## Requirement
Leave the pictures aside. Retype exactly the lines from the top of the data below through the one holding "- This command".

---------- Exercise data ----------

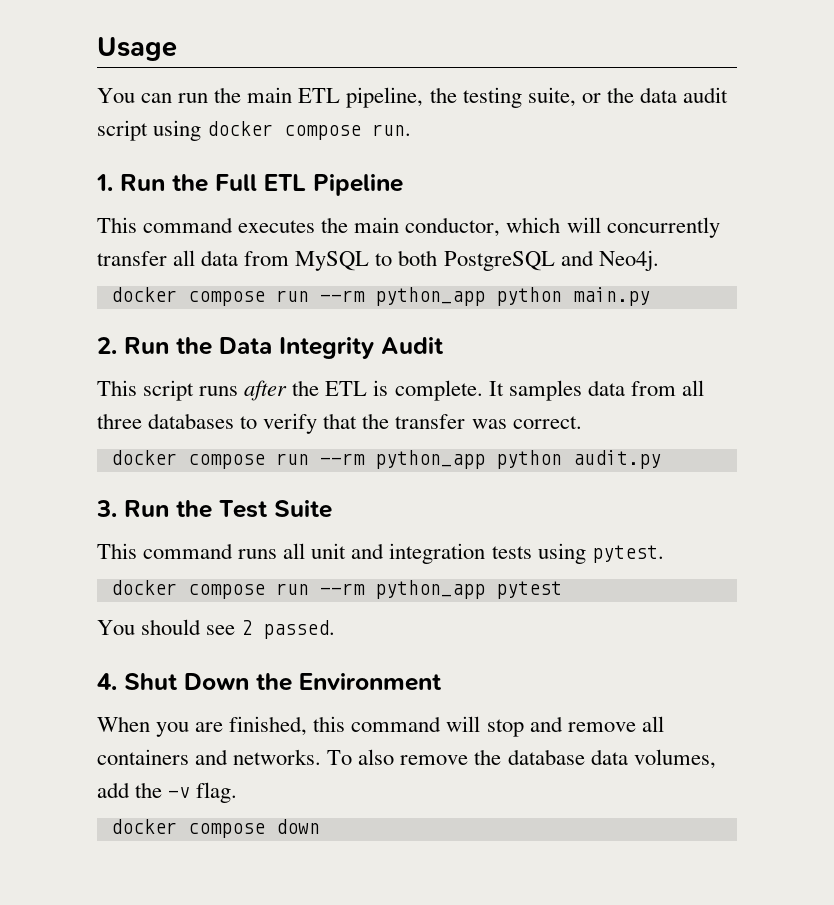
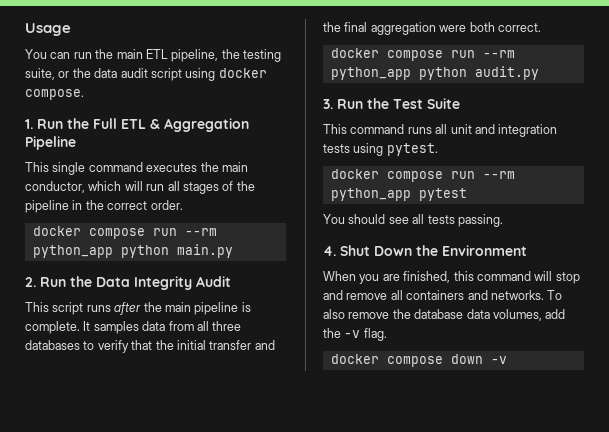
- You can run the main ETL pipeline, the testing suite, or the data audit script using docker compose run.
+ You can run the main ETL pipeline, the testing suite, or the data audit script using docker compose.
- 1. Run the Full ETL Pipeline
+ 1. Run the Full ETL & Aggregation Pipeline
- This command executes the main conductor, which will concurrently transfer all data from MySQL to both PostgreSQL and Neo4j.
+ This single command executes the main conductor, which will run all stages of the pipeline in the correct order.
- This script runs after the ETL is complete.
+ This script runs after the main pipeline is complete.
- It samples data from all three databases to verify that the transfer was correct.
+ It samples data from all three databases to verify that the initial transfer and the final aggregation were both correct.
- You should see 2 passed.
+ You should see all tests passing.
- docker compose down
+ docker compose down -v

----------

## Solution below
- You can run the main ETL pipeline, the testing suite, or the data audit script using docker compose run.
+ You can run the main ETL pipeline, the testing suite, or the data audit script using docker compose.
- 1. Run the Full ETL Pipeline
+ 1. Run the Full ETL & Aggregation Pipeline
- This command executes the main conductor, which will concurrently transfer all data from MySQL to both PostgreSQL and Neo4j.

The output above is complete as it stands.